===== SOURCE RECORDS =====
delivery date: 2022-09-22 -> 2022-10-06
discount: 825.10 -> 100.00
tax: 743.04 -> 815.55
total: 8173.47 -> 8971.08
=====
===== SOURCE RECORDS =====
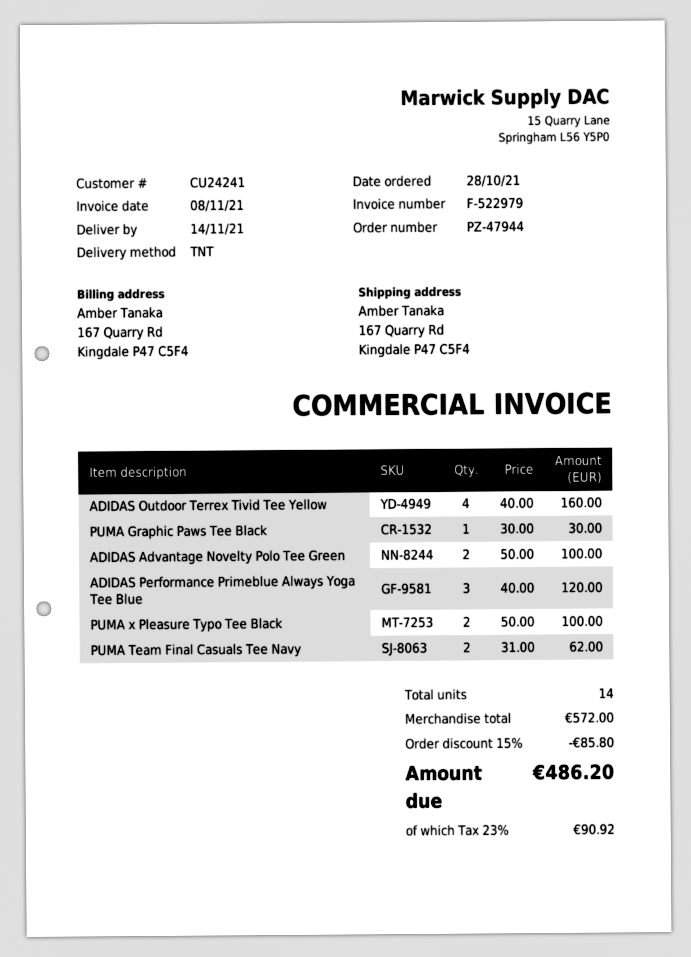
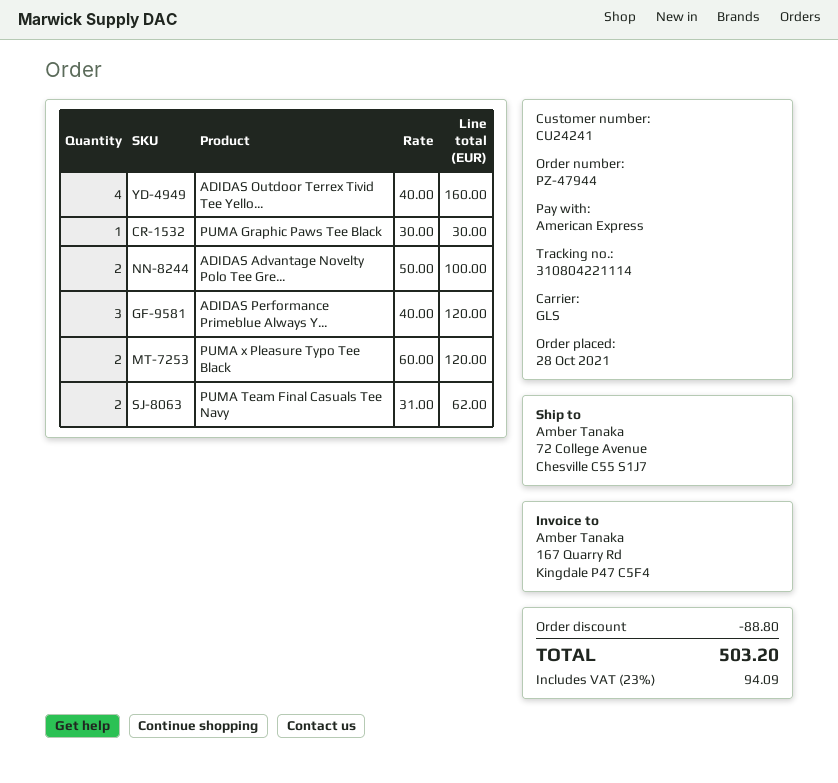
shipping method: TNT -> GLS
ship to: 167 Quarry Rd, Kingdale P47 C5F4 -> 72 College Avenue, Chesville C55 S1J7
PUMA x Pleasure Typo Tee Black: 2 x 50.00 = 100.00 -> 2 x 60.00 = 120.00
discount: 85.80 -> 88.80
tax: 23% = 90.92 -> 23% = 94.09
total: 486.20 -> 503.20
=====
Look through the data above for the word "discount". Report each line where it occurs.

* _SOLUTION TO THIS TASK_
discount: 825.10 -> 100.00
discount: 85.80 -> 88.80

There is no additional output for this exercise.